Work order:
Write out every record again, exactly.
☆ ☆ ☆ ☆ ☆ ☆ ☆
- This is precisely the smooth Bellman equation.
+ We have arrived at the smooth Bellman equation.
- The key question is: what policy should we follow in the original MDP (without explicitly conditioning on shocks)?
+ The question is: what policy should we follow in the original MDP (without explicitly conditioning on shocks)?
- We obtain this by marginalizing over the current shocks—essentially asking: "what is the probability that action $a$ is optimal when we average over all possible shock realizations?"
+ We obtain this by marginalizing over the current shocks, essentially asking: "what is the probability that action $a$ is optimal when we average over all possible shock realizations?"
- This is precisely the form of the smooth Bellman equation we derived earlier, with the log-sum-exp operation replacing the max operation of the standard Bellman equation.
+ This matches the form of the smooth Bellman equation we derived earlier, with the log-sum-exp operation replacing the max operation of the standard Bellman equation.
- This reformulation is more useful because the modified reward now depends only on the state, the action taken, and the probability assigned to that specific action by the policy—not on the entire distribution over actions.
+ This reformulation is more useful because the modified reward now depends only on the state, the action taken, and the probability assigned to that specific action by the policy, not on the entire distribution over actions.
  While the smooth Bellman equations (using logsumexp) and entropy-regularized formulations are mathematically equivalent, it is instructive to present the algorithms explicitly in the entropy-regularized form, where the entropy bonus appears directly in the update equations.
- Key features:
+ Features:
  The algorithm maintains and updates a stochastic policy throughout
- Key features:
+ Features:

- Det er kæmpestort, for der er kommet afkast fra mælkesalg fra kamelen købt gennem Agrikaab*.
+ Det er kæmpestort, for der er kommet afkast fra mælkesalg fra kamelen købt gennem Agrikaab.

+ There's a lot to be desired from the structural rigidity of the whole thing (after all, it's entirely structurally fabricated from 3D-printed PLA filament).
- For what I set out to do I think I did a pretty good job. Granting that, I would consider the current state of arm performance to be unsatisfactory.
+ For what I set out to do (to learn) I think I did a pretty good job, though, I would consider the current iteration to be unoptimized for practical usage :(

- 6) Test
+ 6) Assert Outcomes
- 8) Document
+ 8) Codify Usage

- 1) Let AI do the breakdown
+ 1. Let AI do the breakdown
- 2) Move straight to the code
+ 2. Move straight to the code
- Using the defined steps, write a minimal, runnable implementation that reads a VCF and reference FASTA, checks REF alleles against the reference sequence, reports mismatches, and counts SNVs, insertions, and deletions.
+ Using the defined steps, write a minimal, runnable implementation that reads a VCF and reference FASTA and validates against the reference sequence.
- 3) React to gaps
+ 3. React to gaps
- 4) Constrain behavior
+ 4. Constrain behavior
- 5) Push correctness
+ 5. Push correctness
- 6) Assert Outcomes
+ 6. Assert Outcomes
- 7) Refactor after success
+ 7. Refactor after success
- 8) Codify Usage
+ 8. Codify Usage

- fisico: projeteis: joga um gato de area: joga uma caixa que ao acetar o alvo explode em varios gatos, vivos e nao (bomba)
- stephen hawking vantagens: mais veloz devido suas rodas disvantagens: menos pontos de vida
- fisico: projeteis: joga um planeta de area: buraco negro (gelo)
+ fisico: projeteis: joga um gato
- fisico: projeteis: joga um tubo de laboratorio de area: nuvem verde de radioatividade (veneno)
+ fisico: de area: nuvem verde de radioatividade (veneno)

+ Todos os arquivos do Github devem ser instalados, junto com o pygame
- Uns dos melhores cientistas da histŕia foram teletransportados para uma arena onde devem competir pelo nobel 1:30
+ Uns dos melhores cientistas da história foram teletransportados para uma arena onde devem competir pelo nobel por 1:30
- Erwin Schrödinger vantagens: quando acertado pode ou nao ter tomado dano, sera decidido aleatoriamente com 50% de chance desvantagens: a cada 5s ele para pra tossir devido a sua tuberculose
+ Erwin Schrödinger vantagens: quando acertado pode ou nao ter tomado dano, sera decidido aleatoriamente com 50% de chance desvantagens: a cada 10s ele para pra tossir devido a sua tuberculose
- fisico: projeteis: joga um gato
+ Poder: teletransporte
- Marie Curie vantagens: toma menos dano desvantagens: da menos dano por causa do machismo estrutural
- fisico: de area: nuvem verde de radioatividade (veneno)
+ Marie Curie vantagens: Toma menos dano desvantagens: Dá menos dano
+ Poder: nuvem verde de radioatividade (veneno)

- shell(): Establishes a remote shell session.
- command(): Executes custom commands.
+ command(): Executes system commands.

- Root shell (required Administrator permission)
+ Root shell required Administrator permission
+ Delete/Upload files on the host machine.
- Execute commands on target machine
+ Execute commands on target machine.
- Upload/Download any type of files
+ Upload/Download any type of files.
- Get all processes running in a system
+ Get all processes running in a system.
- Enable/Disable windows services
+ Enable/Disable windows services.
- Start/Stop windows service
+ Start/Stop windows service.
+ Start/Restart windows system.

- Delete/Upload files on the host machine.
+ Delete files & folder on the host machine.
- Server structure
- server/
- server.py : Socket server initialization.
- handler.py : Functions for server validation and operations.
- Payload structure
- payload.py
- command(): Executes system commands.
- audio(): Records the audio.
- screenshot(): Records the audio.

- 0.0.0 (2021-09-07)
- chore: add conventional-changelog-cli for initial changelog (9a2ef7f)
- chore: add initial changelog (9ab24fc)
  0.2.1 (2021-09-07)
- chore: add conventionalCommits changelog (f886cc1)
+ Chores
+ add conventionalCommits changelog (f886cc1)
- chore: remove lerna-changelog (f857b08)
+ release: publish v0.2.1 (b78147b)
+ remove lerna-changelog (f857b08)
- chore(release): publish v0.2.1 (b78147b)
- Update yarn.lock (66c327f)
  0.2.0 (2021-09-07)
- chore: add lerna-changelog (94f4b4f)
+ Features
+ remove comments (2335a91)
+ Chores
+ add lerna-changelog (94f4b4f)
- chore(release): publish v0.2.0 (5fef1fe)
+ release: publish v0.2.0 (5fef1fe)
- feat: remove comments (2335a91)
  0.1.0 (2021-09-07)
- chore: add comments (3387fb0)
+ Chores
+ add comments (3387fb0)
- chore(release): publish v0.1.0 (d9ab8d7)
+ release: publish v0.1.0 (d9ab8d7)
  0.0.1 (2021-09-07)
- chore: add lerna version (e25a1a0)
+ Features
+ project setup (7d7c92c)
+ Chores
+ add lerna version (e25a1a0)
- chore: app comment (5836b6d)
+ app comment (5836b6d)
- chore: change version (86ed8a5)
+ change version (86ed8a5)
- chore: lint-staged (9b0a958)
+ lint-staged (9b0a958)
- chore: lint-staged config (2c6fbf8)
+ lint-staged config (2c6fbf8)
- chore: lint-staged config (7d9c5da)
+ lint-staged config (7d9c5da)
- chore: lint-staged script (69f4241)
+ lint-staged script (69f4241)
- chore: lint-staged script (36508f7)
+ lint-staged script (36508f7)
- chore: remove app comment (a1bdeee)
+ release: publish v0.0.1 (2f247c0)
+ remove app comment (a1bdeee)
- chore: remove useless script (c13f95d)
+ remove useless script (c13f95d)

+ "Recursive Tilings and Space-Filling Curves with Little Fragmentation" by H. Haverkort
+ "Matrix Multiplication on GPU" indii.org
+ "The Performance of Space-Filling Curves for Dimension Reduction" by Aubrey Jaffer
☆ ☆ ☆ ☆ ☆ ☆ ☆
Result of this task:
- This is precisely the smooth Bellman equation.
+ We have arrived at the smooth Bellman equation.
- The key question is: what policy should we follow in the original MDP (without explicitly conditioning on shocks)?
+ The question is: what policy should we follow in the original MDP (without explicitly conditioning on shocks)?
- We obtain this by marginalizing over the current shocks—essentially asking: "what is the probability that action $a$ is optimal when we average over all possible shock realizations?"
+ We obtain this by marginalizing over the current shocks, essentially asking: "what is the probability that action $a$ is optimal when we average over all possible shock realizations?"
- This is precisely the form of the smooth Bellman equation we derived earlier, with the log-sum-exp operation replacing the max operation of the standard Bellman equation.
+ This matches the form of the smooth Bellman equation we derived earlier, with the log-sum-exp operation replacing the max operation of the standard Bellman equation.
- This reformulation is more useful because the modified reward now depends only on the state, the action taken, and the probability assigned to that specific action by the policy—not on the entire distribution over actions.
+ This reformulation is more useful because the modified reward now depends only on the state, the action taken, and the probability assigned to that specific action by the policy, not on the entire distribution over actions.
  While the smooth Bellman equations (using logsumexp) and entropy-regularized formulations are mathematically equivalent, it is instructive to present the algorithms explicitly in the entropy-regularized form, where the entropy bonus appears directly in the update equations.
- Key features:
+ Features:
  The algorithm maintains and updates a stochastic policy throughout
- Key features:
+ Features:

- Det er kæmpestort, for der er kommet afkast fra mælkesalg fra kamelen købt gennem Agrikaab*.
+ Det er kæmpestort, for der er kommet afkast fra mælkesalg fra kamelen købt gennem Agrikaab.

+ There's a lot to be desired from the structural rigidity of the whole thing (after all, it's entirely structurally fabricated from 3D-printed PLA filament).
- For what I set out to do I think I did a pretty good job. Granting that, I would consider the current state of arm performance to be unsatisfactory.
+ For what I set out to do (to learn) I think I did a pretty good job, though, I would consider the current iteration to be unoptimized for practical usage :(

- 6) Test
+ 6) Assert Outcomes
- 8) Document
+ 8) Codify Usage

- 1) Let AI do the breakdown
+ 1. Let AI do the breakdown
- 2) Move straight to the code
+ 2. Move straight to the code
- Using the defined steps, write a minimal, runnable implementation that reads a VCF and reference FASTA, checks REF alleles against the reference sequence, reports mismatches, and counts SNVs, insertions, and deletions.
+ Using the defined steps, write a minimal, runnable implementation that reads a VCF and reference FASTA and validates against the reference sequence.
- 3) React to gaps
+ 3. React to gaps
- 4) Constrain behavior
+ 4. Constrain behavior
- 5) Push correctness
+ 5. Push correctness
- 6) Assert Outcomes
+ 6. Assert Outcomes
- 7) Refactor after success
+ 7. Refactor after success
- 8) Codify Usage
+ 8. Codify Usage

- fisico: projeteis: joga um gato de area: joga uma caixa que ao acetar o alvo explode em varios gatos, vivos e nao (bomba)
- stephen hawking vantagens: mais veloz devido suas rodas disvantagens: menos pontos de vida
- fisico: projeteis: joga um planeta de area: buraco negro (gelo)
+ fisico: projeteis: joga um gato
- fisico: projeteis: joga um tubo de laboratorio de area: nuvem verde de radioatividade (veneno)
+ fisico: de area: nuvem verde de radioatividade (veneno)

+ Todos os arquivos do Github devem ser instalados, junto com o pygame
- Uns dos melhores cientistas da histŕia foram teletransportados para uma arena onde devem competir pelo nobel 1:30
+ Uns dos melhores cientistas da história foram teletransportados para uma arena onde devem competir pelo nobel por 1:30
- Erwin Schrödinger vantagens: quando acertado pode ou nao ter tomado dano, sera decidido aleatoriamente com 50% de chance desvantagens: a cada 5s ele para pra tossir devido a sua tuberculose
+ Erwin Schrödinger vantagens: quando acertado pode ou nao ter tomado dano, sera decidido aleatoriamente com 50% de chance desvantagens: a cada 10s ele para pra tossir devido a sua tuberculose
- fisico: projeteis: joga um gato
+ Poder: teletransporte
- Marie Curie vantagens: toma menos dano desvantagens: da menos dano por causa do machismo estrutural
- fisico: de area: nuvem verde de radioatividade (veneno)
+ Marie Curie vantagens: Toma menos dano desvantagens: Dá menos dano
+ Poder: nuvem verde de radioatividade (veneno)

- shell(): Establishes a remote shell session.
- command(): Executes custom commands.
+ command(): Executes system commands.

- Root shell (required Administrator permission)
+ Root shell required Administrator permission
+ Delete/Upload files on the host machine.
- Execute commands on target machine
+ Execute commands on target machine.
- Upload/Download any type of files
+ Upload/Download any type of files.
- Get all processes running in a system
+ Get all processes running in a system.
- Enable/Disable windows services
+ Enable/Disable windows services.
- Start/Stop windows service
+ Start/Stop windows service.
+ Start/Restart windows system.

- Delete/Upload files on the host machine.
+ Delete files & folder on the host machine.
- Server structure
- server/
- server.py : Socket server initialization.
- handler.py : Functions for server validation and operations.
- Payload structure
- payload.py
- command(): Executes system commands.
- audio(): Records the audio.
- screenshot(): Records the audio.

- 0.0.0 (2021-09-07)
- chore: add conventional-changelog-cli for initial changelog (9a2ef7f)
- chore: add initial changelog (9ab24fc)
  0.2.1 (2021-09-07)
- chore: add conventionalCommits changelog (f886cc1)
+ Chores
+ add conventionalCommits changelog (f886cc1)
- chore: remove lerna-changelog (f857b08)
+ release: publish v0.2.1 (b78147b)
+ remove lerna-changelog (f857b08)
- chore(release): publish v0.2.1 (b78147b)
- Update yarn.lock (66c327f)
  0.2.0 (2021-09-07)
- chore: add lerna-changelog (94f4b4f)
+ Features
+ remove comments (2335a91)
+ Chores
+ add lerna-changelog (94f4b4f)
- chore(release): publish v0.2.0 (5fef1fe)
+ release: publish v0.2.0 (5fef1fe)
- feat: remove comments (2335a91)
  0.1.0 (2021-09-07)
- chore: add comments (3387fb0)
+ Chores
+ add comments (3387fb0)
- chore(release): publish v0.1.0 (d9ab8d7)
+ release: publish v0.1.0 (d9ab8d7)
  0.0.1 (2021-09-07)
- chore: add lerna version (e25a1a0)
+ Features
+ project setup (7d7c92c)
+ Chores
+ add lerna version (e25a1a0)
- chore: app comment (5836b6d)
+ app comment (5836b6d)
- chore: change version (86ed8a5)
+ change version (86ed8a5)
- chore: lint-staged (9b0a958)
+ lint-staged (9b0a958)
- chore: lint-staged config (2c6fbf8)
+ lint-staged config (2c6fbf8)
- chore: lint-staged config (7d9c5da)
+ lint-staged config (7d9c5da)
- chore: lint-staged script (69f4241)
+ lint-staged script (69f4241)
- chore: lint-staged script (36508f7)
+ lint-staged script (36508f7)
- chore: remove app comment (a1bdeee)
+ release: publish v0.0.1 (2f247c0)
+ remove app comment (a1bdeee)
- chore: remove useless script (c13f95d)
+ remove useless script (c13f95d)

+ "Recursive Tilings and Space-Filling Curves with Little Fragmentation" by H. Haverkort
+ "Matrix Multiplication on GPU" indii.org
+ "The Performance of Space-Filling Curves for Dimension Reduction" by Aubrey Jaffer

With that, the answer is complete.